Et là, a démarré la troisième phase du projet. Nous avons présenté notre première collection lors d’un salon professionnel à Tokyo. Nous avons été repérés par Hankyu Umeda, un des grands magasins les plus chics du Japon, qui nous a commercialisé et grâce à ce premier référencement nous avons pu continuer à nous déployer sur d’autres grands magasins sélectifs au Japon.
Où en êtes-vous aujourd’hui ?
Aujourd’hui nous en sommes à la quatrième phase. Comme je suis partie du Japon j’ai dû trouver des relais, et la marque repose aujourd’hui au Japon sur 2 distributeurs, 1 administratrice des ventes japonaise basée au Japon et une coordinatrice des ventes.
Nous nous lançons maintenant sur d’autres marchés en faisant très attention à ne pas « voir trop gros » car les sacs que nous proposons ont besoin de temps pour être fabriqués ; on est vraiment au cœur de la “slow fashion” et en ces temps de Covid et d’instabilité géopolitique je fais très attention à ne pas forcer les choses.
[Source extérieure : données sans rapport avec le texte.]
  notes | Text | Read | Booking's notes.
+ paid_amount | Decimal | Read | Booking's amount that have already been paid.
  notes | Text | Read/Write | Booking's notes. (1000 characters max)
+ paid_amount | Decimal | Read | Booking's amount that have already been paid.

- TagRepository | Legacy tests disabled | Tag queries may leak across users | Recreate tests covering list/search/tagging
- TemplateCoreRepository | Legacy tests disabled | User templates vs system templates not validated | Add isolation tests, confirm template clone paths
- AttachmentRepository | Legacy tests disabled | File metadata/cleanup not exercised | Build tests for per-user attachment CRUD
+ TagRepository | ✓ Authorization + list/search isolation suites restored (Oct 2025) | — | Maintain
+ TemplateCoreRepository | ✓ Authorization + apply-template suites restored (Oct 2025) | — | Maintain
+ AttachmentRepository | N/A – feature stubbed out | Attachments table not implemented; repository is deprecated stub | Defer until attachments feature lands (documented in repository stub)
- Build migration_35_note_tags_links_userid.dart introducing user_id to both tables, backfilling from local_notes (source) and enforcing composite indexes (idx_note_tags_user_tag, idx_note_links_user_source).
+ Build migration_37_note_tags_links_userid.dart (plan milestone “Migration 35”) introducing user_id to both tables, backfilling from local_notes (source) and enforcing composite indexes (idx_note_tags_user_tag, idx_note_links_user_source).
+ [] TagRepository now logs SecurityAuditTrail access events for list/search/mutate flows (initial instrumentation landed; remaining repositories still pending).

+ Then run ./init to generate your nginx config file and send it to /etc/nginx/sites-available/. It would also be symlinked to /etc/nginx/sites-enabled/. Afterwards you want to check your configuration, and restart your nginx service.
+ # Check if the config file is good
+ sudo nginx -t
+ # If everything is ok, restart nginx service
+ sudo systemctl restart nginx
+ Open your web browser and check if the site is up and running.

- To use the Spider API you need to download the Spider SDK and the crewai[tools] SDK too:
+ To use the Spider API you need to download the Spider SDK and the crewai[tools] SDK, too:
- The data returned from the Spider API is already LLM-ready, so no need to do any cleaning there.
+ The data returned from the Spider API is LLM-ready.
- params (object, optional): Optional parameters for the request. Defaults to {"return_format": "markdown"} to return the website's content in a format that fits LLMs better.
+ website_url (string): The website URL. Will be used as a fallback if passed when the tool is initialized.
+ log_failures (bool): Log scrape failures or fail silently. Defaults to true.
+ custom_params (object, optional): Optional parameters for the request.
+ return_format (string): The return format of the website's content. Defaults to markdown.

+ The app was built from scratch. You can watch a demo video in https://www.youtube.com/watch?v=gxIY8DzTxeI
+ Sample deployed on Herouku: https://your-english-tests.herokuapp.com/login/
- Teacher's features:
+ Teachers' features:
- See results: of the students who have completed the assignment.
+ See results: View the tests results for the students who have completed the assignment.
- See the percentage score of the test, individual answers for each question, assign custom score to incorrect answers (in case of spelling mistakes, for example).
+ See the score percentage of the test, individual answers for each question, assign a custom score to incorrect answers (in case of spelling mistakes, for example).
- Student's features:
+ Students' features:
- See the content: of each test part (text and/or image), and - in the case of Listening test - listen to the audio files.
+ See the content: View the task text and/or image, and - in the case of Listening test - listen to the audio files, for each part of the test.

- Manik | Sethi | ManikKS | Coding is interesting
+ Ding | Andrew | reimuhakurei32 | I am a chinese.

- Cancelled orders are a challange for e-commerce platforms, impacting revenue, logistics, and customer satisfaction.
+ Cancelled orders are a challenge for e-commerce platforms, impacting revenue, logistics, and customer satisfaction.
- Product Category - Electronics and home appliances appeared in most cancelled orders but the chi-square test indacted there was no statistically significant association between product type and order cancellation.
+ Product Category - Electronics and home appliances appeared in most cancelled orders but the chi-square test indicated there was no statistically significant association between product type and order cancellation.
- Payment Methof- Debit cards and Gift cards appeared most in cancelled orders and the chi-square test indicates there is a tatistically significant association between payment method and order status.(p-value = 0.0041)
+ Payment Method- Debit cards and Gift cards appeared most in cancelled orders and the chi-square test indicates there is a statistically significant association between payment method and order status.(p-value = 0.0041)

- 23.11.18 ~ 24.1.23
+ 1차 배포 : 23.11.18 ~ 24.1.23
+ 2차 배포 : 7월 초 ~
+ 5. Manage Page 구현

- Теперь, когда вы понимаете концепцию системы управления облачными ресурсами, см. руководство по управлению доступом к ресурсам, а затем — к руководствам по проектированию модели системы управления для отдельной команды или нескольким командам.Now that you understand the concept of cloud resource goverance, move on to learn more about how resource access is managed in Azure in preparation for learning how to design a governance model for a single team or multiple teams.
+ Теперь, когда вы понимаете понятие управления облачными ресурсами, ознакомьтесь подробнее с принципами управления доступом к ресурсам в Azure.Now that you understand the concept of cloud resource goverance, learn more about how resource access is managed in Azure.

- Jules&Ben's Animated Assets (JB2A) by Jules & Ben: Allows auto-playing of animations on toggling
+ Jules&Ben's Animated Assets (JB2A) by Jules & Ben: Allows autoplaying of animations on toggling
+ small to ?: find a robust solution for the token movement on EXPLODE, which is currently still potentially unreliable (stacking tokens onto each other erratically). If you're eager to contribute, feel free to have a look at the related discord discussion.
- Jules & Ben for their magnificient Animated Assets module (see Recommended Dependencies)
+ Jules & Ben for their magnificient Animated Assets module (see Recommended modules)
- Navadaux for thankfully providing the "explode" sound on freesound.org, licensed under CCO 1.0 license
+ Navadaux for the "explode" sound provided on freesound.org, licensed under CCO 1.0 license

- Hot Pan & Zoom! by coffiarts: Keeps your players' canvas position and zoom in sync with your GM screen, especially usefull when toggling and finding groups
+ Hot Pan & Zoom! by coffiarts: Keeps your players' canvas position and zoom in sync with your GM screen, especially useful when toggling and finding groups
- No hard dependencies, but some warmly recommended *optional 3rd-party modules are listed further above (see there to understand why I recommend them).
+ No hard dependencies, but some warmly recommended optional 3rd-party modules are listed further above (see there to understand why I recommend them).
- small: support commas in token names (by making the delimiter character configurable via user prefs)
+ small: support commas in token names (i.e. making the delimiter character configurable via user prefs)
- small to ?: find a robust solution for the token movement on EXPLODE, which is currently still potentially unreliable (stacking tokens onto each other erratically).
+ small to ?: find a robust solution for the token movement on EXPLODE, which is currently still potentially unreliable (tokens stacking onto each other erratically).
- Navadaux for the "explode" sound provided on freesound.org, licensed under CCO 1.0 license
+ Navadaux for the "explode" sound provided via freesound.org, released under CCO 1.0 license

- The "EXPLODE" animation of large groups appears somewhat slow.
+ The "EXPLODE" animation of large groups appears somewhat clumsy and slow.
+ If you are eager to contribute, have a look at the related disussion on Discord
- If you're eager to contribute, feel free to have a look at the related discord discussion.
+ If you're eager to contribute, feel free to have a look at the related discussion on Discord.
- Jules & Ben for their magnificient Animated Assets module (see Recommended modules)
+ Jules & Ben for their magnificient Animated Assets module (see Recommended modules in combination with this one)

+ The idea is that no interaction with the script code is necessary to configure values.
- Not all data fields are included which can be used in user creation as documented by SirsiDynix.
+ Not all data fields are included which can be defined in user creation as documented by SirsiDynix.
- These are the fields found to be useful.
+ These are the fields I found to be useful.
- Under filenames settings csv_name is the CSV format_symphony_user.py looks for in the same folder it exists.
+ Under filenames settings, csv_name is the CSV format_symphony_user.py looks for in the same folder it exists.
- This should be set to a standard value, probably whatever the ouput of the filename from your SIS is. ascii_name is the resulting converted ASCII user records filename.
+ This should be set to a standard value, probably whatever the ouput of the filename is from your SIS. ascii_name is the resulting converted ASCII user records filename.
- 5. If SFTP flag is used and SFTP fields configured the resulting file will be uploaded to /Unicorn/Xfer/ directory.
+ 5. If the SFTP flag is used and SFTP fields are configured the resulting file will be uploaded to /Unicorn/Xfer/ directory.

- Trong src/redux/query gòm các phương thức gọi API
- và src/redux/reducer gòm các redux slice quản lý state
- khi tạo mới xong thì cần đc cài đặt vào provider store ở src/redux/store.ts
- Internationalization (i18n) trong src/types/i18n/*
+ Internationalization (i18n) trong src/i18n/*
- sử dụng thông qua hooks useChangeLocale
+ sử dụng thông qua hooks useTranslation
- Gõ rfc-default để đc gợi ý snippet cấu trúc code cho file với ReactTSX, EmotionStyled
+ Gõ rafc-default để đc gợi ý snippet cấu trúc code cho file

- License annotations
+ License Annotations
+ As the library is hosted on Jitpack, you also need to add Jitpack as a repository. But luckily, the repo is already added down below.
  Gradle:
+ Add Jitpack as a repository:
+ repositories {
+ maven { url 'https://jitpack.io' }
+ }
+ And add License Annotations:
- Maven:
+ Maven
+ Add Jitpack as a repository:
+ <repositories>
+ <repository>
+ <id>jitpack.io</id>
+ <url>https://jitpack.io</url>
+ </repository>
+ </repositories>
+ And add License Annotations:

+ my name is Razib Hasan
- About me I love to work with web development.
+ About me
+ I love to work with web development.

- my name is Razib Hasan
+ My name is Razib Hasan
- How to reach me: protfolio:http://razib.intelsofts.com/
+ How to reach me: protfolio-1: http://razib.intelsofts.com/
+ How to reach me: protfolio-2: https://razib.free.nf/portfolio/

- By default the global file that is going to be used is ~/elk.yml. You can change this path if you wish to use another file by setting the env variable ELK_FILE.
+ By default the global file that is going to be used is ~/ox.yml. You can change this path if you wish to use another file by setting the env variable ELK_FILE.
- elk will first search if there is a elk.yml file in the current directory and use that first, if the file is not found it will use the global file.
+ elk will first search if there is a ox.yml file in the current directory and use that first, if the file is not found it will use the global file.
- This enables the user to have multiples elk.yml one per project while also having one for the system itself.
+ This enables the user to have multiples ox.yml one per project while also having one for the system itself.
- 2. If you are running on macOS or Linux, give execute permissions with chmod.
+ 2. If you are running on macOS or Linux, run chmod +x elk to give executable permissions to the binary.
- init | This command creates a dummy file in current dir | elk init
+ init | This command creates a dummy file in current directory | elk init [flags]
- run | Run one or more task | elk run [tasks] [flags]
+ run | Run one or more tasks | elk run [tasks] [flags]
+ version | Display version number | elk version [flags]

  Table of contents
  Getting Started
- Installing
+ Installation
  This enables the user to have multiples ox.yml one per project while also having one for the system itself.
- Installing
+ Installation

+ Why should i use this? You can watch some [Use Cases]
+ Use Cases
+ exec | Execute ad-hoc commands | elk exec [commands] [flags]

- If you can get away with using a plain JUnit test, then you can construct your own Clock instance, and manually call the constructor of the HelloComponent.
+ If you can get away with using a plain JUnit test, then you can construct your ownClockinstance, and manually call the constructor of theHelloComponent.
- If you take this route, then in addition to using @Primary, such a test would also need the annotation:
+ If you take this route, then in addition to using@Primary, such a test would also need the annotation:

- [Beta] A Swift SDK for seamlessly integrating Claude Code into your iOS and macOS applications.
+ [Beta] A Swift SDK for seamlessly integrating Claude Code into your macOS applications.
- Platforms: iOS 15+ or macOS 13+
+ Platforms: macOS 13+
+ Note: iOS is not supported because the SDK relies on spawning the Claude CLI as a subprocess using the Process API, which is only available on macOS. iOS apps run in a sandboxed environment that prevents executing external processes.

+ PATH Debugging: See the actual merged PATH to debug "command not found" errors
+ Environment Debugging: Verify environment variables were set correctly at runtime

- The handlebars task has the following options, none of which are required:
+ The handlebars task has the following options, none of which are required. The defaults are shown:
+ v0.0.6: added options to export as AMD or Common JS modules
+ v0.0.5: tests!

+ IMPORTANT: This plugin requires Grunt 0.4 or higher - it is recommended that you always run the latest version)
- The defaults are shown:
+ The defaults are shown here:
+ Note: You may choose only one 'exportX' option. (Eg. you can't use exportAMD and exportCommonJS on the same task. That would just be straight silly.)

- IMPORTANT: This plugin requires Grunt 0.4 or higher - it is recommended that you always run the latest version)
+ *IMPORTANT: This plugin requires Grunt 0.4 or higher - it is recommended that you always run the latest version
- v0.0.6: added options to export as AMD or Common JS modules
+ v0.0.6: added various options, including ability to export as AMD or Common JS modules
AALUNA achète les sacs à ses artisans “au juste prix”. Nous ne négocions pas les prix que nous savons calculés avec beaucoup d’attention, par pièce produite. Ensuite viennent d’autres dépenses. Il faut être conscient qu’une référence engendre des coûts et des démarches (prototypes, photos, catalogue, référencement online, etc..), par conséquent chaque sac que nous développons est travaillée dans le détail, et il ne sera produit que si nous savons qu’il sera parfait et que nos clientes aimeront les porter et pour longtemps.
Comment travailles-tu avec les réseaux sociaux ?
Pour le moment mon business est surtout sur l’offline, je gère moi-même Instagram via Planoly. Je me suis formée avec Kat Coroy, en ligne, (je la recommande vivement !) et j’essaie de « m’updater » régulièrement.
Je suis consciente qu’on pourrait faire mieux mais j’attends de développer de nouveaux marchés pour passer à la vitesse supérieure sur les réseaux sociaux.
Tu es très impliquée avec cette entreprise porteuse de solidarité respectueuse, quel message, quelle phrase pourrais-tu mettre en exergue de ton activité ?
Merci de la question, car à avoir toujours le nez dans le guidon on perd parfois la vision de l’essentiel: il y a une phrase que j’aime beaucoup d’un auteur japonais:
« Individuellement, nous sommes une goutte d’eau. Ensemble, nous sommes un océan.” Ryunosuke Akutagawa.
Si tous ensemble, nous nous soutenons en respectant nos différences, avec honnêteté et sincérité, nous pourrons faire un monde meilleur pour tous.